En réalité, c'est bien chastement qu'il la raccompagna sur le pas de la porte de son appartement Rue de la Paix. Il ordonna ensuite au cocher de le déposer à quelques pâtés de maison, Faubourg St Honoré.
Ayant rejoint son logis, sans perdre un instant, Battlestone s'attabla à son secrétaire et commença de rédiger un article et un rapport plus détaillé sur les manœuvres officieuses de l'Allemagne. Plans de batailles envisagés et projets de construction navale.
William écrivait vite, tapait tout aussi rapidement et ingurgitait quantité de café. Toutefois, ses pensées ne cessaient de retourner vers la même personne et ce souvenir seul semblait éteindre l'éclat des chandeliers. Il avait du mal à se concentrer mais finit par aboutir à rédiger deux papiers corrects.
William n'avait généralement que peu besoin de sommeil. Toutefois, vers 3h00 du matin, il s'accorda du repos. Il ne s'agissait pas d'arriver les yeux cernés et baillant à avaler les mouches, à son rendez vous de l’après midi.

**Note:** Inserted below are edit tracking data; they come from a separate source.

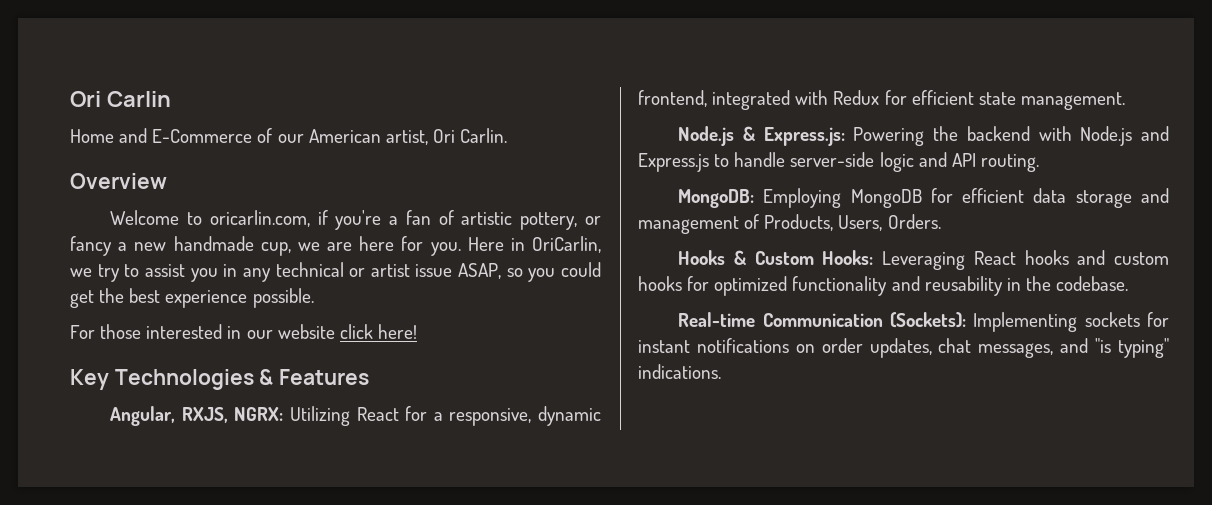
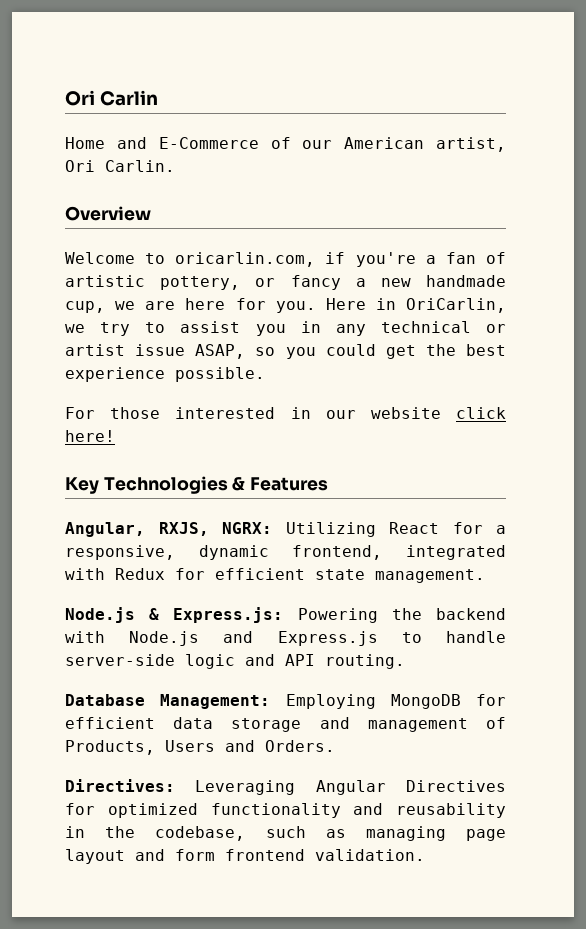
- MongoDB: Employing MongoDB for efficient data storage and management of Products, Users, Orders.
+ Database Management: Employing MongoDB for efficient data storage and management of Products, Users and Orders.
- Hooks & Custom Hooks: Leveraging React hooks and custom hooks for optimized functionality and reusability in the codebase.
- Real-time Communication (Sockets): Implementing sockets for instant notifications on order updates, chat messages, and "is typing" indications.
+ Directives: Leveraging Angular Directives for optimized functionality and reusability in the codebase, such as managing page layout and form frontend validation.

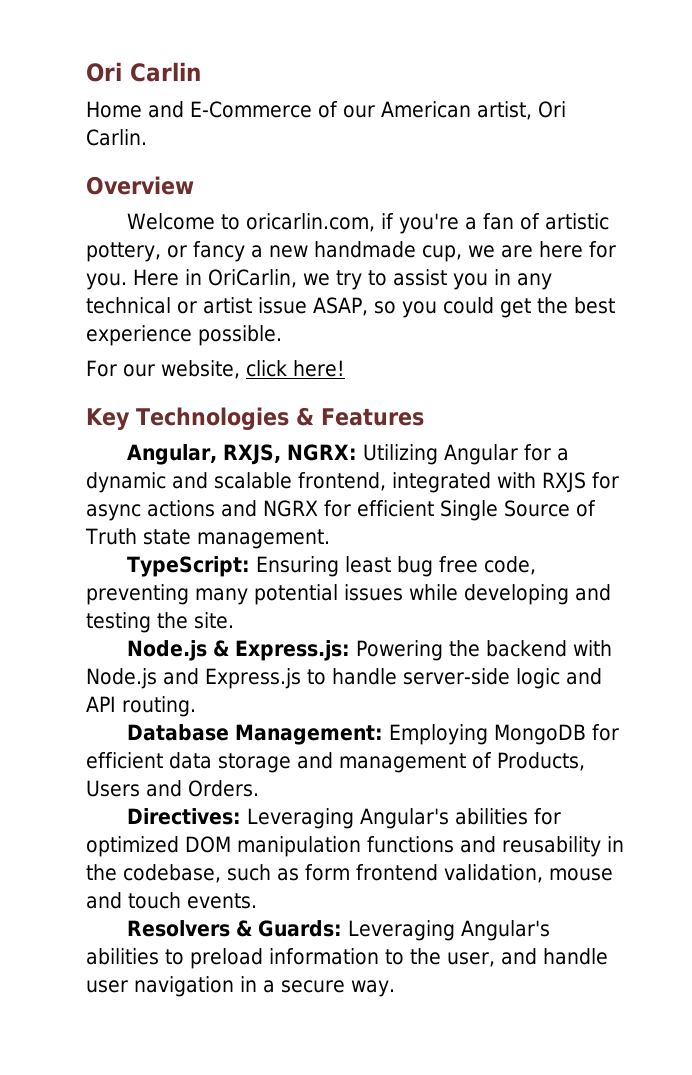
- For those interested in our website click here!
+ For our website, click here!
- Angular, RXJS, NGRX: Utilizing React for a responsive, dynamic frontend, integrated with Redux for efficient state management.
+ Angular, RXJS, NGRX: Utilizing Angular for a dynamic and scalable frontend, integrated with RXJS for async actions and NGRX for efficient Single Source of Truth state management.
+ TypeScript: Ensuring least bug free code, preventing many potential issues while developing and testing the site.
- Directives: Leveraging Angular Directives for optimized functionality and reusability in the codebase, such as managing page layout and form frontend validation.
+ Directives: Leveraging Angular's abilities for optimized DOM manipulation functions and reusability in the codebase, such as form frontend validation, mouse and touch events.
+ Resolvers & Guards: Leveraging Angular's abilities to preload information to the user, and handle user navigation in a secure way.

Le lendemain, en cours de matinée, Battlestone sortit de chez lui. Il prit un thé à côté du temple anglican dans la ruelle qui faisait face à l'ambassade de Grande Bretagne (Qui, par quel incroyable hasard, se trouvait non loin de chez lui). C'est là qu'il remit son premier papier à Bartie Spence, le commis du Graphic et du Guardian. L'article paraitrait probablement dans ce dernier puisqu'il se plaçait plutôt en opposition par rapport au ministère de Salisbury, et que le Graphic n'en avait que pour la guerre contre les Mahdistes en Afrique, gravures épiques à l'appui.
Un peu plus tard il remit discrètement l'autre pli - un article très détaillé - à l'un des hommes de Rosebery. Charge à lui à présent de faire savoir que l'Allemagne était le véritable ennemi et non un allié potentiel comme le hurlait haut et fort Chamberlain et une bonne partie des conservateurs.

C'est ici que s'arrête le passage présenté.